┌──
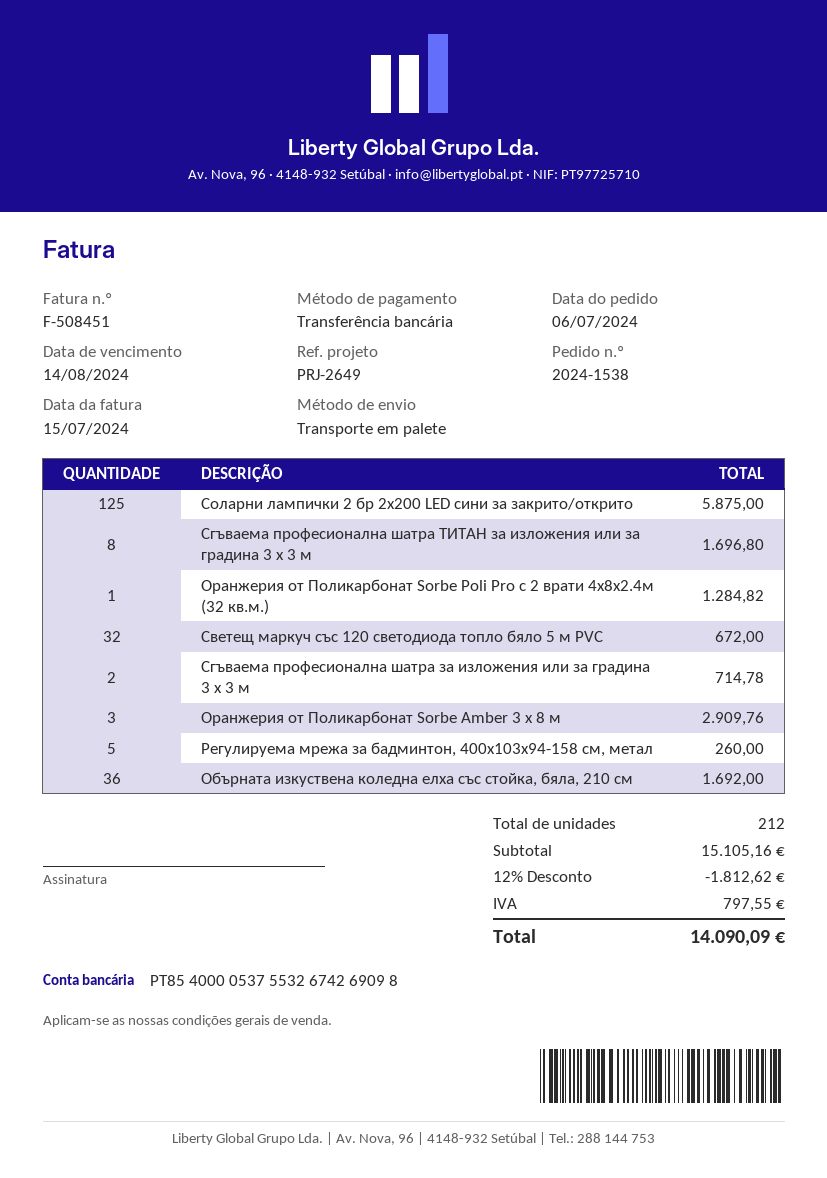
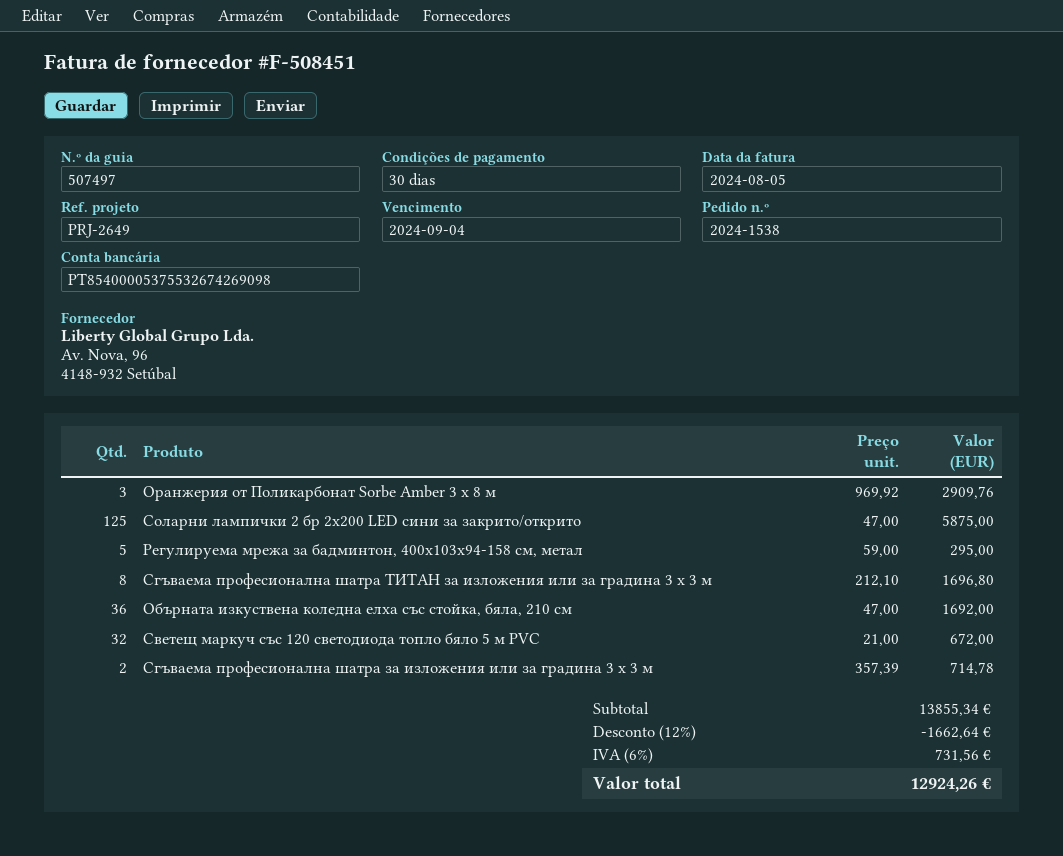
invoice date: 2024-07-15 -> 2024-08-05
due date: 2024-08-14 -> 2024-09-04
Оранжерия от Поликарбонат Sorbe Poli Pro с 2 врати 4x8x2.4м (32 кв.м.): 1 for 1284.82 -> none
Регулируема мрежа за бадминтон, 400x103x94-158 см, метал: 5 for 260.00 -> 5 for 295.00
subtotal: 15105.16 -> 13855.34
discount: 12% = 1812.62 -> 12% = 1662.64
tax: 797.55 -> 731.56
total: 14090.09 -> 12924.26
└──
┌──
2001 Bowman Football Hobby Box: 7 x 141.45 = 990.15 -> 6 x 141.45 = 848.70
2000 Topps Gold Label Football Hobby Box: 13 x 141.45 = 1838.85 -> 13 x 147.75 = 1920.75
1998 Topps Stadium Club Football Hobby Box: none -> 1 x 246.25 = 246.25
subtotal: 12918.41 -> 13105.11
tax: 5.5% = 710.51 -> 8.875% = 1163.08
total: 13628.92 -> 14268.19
└──
┌──
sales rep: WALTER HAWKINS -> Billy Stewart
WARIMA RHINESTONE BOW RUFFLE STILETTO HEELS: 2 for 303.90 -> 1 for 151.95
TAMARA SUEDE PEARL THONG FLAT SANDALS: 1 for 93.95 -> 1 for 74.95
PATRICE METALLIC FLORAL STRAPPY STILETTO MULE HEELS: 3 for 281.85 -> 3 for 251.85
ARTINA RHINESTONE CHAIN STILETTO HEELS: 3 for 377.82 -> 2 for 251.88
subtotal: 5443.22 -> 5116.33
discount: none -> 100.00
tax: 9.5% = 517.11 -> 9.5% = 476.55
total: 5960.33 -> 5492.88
└──
- _WHAT YOU NEED TO DO_
Referring to the material above, set down exactly the lines between the line with "subtotal: 5443.22 -> 5116.33" and the line with "total: 5960.33 -> 5492.88", inclusive, and no other lines.

- _SOLUTION TO THIS EXERCISE_
subtotal: 5443.22 -> 5116.33
discount: none -> 100.00
tax: 9.5% = 517.11 -> 9.5% = 476.55
total: 5960.33 -> 5492.88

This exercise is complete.